Shapiro’s Record of Betrayal
That Shapiro would behave in this manner is no surprise to those who have followed his career. A lifelong politician who has never worked in the private sector except in a part-time capacity, his reputation as a trickster goes back to his time in the state assembly when, as a junior Democratic back-bench member, he used an impasse over which member of his party would be speaker at a time when they had a one-vote majority to strike a deal with the GOP to help elect one of the Republicans to lead the body. In return, Shapiro was named deputy speaker.
Despite that betrayal, Shapiro kept his seat and eventually moved on to other posts as Montgomery County commissioner and then state attorney general, before carefully maneuvering himself into position to run unopposed for the Democratic nomination for governor in 2022. That allowed him to use the old Clintonian tactic of triangulation and to run to the center, something made easier by the victory in the Republican primary of Doug Mastriano, who was widely perceived as being on the far right. Shapiro won the governorship easily with a 600,000-vote margin.
Unions Won’t Budge
The AFT and the PSEA are savvy enough to let Democrats stray off the reservation when it comes to election promises. But when it comes to measures that would enable children in the worst districts to escape from the grip of the government monopoly, even if it won’t cost public schools a penny, these unions are not willing to budge one inch from their absolutist position on school choice.

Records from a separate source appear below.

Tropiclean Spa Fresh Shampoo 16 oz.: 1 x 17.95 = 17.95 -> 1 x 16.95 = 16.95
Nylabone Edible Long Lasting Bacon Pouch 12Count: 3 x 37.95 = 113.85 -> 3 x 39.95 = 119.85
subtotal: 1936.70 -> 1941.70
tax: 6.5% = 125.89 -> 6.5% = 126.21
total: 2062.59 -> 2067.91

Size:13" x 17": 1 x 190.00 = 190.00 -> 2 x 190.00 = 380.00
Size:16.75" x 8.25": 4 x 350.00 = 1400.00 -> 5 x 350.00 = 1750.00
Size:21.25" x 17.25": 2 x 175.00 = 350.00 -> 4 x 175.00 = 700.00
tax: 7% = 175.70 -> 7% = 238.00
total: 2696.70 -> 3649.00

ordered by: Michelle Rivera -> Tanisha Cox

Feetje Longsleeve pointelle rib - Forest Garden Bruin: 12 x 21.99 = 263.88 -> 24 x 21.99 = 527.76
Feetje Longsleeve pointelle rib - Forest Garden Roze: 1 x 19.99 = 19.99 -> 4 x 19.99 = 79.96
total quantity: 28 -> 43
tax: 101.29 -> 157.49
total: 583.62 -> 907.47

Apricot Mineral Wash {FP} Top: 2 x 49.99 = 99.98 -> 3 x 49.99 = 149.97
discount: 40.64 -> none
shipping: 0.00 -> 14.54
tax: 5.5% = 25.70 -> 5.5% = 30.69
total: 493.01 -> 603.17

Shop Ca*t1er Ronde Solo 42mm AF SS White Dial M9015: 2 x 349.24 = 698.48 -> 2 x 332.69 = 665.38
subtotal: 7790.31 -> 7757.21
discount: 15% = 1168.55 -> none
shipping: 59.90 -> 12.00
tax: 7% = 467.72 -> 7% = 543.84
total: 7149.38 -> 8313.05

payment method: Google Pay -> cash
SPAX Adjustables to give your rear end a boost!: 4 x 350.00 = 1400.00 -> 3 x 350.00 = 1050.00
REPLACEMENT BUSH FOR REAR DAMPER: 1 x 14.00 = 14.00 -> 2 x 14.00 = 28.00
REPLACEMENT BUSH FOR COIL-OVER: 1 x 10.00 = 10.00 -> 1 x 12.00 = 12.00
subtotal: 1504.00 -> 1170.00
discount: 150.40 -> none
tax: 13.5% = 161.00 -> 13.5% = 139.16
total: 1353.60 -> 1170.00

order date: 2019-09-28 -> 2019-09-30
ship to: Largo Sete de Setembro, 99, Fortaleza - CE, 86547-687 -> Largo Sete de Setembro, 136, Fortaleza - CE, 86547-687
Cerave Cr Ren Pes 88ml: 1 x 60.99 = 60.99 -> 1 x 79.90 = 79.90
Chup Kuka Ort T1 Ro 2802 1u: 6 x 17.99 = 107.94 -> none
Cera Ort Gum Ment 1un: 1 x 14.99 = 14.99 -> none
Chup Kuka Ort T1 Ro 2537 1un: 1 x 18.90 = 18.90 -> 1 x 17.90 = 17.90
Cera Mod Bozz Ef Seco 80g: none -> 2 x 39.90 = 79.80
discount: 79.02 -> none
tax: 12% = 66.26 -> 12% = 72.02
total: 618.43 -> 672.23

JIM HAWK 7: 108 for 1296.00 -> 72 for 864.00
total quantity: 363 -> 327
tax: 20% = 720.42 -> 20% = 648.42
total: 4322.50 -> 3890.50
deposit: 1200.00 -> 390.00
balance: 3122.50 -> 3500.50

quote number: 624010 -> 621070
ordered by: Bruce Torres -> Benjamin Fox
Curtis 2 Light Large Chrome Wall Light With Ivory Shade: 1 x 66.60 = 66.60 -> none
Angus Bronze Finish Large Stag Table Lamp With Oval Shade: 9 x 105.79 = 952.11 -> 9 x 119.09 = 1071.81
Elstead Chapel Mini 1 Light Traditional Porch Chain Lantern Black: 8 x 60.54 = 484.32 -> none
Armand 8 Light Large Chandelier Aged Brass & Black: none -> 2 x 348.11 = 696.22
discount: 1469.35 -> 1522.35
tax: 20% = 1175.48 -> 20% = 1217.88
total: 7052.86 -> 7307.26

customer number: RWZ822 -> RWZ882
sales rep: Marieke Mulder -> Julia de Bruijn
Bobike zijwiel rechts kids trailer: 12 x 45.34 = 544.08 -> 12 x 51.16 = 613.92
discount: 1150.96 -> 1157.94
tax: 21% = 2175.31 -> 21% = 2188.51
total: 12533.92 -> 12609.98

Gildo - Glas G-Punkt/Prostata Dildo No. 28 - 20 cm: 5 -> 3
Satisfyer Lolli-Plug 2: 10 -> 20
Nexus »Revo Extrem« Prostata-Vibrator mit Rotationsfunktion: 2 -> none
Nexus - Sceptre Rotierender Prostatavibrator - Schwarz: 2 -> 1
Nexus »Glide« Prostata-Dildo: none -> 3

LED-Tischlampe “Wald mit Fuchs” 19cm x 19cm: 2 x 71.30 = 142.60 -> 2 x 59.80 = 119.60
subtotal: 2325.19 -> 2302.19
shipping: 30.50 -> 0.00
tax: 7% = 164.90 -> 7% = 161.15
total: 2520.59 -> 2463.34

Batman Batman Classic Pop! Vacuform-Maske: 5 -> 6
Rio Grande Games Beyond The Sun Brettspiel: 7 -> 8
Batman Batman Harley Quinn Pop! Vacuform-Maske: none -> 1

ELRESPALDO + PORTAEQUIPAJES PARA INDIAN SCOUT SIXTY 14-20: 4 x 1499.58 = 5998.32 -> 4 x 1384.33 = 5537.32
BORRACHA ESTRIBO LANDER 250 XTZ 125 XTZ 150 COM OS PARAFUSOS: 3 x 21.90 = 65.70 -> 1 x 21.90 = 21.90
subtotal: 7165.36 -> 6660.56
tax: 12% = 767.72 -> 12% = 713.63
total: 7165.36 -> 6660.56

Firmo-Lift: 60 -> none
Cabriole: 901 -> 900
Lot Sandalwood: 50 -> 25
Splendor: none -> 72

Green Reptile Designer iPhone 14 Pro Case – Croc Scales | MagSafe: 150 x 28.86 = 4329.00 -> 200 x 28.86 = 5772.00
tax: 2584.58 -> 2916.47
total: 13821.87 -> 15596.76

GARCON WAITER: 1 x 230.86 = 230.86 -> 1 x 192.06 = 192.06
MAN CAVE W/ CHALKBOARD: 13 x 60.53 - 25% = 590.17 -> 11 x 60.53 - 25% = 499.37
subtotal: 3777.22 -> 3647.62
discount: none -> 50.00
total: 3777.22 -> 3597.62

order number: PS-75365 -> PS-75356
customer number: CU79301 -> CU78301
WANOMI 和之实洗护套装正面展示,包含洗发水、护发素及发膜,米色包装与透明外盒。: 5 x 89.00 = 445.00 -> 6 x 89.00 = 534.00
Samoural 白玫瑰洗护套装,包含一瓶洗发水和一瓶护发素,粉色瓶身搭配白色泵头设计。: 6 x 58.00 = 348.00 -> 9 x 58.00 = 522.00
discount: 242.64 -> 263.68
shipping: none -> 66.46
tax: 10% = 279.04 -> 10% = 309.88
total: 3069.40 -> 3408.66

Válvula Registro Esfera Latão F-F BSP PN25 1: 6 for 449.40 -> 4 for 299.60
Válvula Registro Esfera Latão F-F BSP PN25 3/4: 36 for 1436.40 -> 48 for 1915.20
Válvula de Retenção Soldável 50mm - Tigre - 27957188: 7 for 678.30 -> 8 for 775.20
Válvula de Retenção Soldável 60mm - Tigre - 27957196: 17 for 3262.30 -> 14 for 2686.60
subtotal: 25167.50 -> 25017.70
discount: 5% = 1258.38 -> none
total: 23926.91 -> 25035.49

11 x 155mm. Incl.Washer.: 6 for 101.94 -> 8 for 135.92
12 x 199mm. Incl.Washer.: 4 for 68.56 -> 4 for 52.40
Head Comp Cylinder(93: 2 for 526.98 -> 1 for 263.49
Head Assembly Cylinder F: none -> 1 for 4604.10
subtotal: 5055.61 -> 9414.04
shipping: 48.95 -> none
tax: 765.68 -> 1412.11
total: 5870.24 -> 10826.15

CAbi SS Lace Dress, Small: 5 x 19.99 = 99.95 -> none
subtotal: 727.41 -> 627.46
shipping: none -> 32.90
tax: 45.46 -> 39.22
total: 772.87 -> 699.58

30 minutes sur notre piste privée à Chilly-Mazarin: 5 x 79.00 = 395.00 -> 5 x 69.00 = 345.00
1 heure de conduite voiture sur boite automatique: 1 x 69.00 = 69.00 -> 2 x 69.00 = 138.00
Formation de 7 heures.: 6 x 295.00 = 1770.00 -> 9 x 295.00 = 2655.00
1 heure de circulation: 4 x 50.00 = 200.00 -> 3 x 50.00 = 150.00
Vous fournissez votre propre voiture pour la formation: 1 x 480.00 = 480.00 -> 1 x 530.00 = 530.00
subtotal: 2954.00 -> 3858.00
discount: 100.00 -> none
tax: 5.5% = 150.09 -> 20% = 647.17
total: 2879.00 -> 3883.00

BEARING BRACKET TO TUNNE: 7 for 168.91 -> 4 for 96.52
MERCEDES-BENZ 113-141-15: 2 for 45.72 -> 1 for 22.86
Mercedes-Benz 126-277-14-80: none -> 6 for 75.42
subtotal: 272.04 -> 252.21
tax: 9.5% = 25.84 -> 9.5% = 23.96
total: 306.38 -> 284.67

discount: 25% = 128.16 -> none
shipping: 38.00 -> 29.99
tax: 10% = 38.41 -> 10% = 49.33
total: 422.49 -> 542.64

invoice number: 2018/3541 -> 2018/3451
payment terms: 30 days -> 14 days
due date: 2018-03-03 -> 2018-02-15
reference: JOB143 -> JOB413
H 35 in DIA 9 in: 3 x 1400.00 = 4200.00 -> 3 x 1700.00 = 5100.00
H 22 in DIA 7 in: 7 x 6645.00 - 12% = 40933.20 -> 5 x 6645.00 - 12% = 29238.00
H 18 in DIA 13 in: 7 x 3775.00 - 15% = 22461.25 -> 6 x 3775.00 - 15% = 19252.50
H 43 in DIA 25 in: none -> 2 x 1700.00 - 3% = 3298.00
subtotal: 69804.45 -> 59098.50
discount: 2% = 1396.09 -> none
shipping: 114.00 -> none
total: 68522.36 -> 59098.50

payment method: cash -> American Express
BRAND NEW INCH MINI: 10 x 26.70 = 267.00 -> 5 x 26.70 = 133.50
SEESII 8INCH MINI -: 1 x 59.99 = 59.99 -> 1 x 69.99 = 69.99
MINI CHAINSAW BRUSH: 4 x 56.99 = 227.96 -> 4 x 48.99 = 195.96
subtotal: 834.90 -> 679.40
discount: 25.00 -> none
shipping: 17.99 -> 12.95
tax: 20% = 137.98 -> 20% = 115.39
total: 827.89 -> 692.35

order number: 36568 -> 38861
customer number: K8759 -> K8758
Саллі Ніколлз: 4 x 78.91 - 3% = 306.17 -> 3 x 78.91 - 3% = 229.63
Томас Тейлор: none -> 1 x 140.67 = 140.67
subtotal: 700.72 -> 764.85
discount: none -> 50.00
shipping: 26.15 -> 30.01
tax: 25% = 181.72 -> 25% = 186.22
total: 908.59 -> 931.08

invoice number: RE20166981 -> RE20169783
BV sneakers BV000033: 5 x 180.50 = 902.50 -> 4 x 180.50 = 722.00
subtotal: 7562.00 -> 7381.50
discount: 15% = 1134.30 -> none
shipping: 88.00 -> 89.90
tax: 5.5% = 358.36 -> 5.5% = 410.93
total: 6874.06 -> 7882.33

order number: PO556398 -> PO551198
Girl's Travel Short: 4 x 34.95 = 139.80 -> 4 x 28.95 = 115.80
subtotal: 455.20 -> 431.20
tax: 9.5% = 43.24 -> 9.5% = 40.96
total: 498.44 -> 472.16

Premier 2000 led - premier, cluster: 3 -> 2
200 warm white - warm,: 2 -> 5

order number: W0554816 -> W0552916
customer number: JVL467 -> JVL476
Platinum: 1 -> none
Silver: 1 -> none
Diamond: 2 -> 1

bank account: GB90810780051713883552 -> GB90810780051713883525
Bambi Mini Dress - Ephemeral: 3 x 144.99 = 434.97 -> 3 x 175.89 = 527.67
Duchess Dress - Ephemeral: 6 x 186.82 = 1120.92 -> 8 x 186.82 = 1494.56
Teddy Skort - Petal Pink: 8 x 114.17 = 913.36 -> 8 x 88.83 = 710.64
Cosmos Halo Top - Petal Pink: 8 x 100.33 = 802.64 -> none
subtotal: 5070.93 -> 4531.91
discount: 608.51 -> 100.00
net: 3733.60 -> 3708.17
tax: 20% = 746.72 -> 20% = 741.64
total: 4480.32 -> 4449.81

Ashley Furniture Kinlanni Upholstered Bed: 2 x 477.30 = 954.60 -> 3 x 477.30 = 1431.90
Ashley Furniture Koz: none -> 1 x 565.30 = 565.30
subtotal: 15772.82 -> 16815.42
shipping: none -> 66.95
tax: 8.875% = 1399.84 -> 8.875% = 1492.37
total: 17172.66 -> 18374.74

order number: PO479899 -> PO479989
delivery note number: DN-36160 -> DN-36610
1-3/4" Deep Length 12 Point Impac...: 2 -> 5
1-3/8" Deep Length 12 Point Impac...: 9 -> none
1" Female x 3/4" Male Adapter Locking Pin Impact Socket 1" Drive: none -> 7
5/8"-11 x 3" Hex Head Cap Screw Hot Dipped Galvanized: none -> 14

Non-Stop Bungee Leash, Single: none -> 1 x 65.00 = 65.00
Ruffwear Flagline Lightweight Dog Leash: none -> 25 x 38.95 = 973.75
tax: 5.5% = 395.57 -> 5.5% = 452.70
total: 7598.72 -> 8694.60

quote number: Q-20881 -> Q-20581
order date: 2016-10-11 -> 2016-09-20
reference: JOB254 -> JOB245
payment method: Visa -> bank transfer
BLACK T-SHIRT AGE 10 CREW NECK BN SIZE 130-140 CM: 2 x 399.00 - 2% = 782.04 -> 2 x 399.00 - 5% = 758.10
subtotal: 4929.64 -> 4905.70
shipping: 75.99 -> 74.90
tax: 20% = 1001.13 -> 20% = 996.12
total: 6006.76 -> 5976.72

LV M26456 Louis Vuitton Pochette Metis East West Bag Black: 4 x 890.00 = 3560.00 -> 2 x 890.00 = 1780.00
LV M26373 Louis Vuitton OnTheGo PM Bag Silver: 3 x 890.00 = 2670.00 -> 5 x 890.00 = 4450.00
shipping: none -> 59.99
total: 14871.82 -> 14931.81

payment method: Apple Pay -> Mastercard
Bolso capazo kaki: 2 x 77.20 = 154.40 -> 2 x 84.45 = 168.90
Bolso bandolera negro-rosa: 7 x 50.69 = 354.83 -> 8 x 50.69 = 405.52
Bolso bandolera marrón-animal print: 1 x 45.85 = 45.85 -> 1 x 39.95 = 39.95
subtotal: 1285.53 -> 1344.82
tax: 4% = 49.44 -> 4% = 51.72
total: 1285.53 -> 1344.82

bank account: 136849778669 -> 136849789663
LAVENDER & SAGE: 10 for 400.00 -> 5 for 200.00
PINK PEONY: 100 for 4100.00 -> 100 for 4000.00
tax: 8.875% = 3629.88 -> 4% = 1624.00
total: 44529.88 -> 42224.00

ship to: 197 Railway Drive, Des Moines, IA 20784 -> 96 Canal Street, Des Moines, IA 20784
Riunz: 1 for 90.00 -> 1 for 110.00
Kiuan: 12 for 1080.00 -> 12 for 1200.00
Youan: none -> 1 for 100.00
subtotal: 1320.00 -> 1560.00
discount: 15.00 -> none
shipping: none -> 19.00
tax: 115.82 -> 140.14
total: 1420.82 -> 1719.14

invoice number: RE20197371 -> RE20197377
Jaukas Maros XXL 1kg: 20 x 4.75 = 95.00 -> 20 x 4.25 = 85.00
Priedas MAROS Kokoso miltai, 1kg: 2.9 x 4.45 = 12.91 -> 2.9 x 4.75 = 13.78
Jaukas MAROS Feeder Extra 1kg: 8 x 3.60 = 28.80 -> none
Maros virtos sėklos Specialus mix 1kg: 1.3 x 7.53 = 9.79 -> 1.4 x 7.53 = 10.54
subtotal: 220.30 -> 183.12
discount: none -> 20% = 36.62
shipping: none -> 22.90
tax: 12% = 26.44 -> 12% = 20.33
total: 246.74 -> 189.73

That means it’s back to the drawing board for Pennsylvania Republicans who bought into Shapiro’s claims of moderation. That Shapiro is himself the product of a private religious education and sent his own children to the same schools is just another example of the hypocrisy of liberals who talk about their concern for the poor but consign other people’s kids to the worst schools while relying on their own greater resources to ensure that their own families avoid them. Much like former President Barack Obama, who helped end a program that allowed poor children from the District of Columbia to attend the elite Sidwell Friends School with his own daughters, Shapiro isn’t just a hypocrite. He’s one without a sense of shame.
That such Democrats act as if the children of the poor are not made in the image of God like their own is nothing new. But rarely are we given such a clear example of the raw political power of the government education lobby as we’ve just seen in Pennsylvania. Shapiro isn’t willing to risk a primary challenge funded by the AFT and the PSEA from the left, even in a state where he could reasonably hope that centrist voters might back him against someone more in tune with the congressional “squad.”
School choice in Pennsylvania will have to await the day when the GOP is back in control of both houses of the legislature as well as the governor’s office. But the main conclusion to be drawn from this sorry episode is that neither public opinion nor the private ambitions of individual politicians matter when it comes to the teachers unions’ will to power.
As we learned during the Covid lockdowns and school closures, they rule the Democratic Party with an iron fist. School choice or efforts to roll back critical race theory and sex and gender ideology in schools cannot succeed with Democrats. If these toxic ideas and bad policies are to be defeated, the only way to do so is to beat the party that is wholly owned by the teachers unions.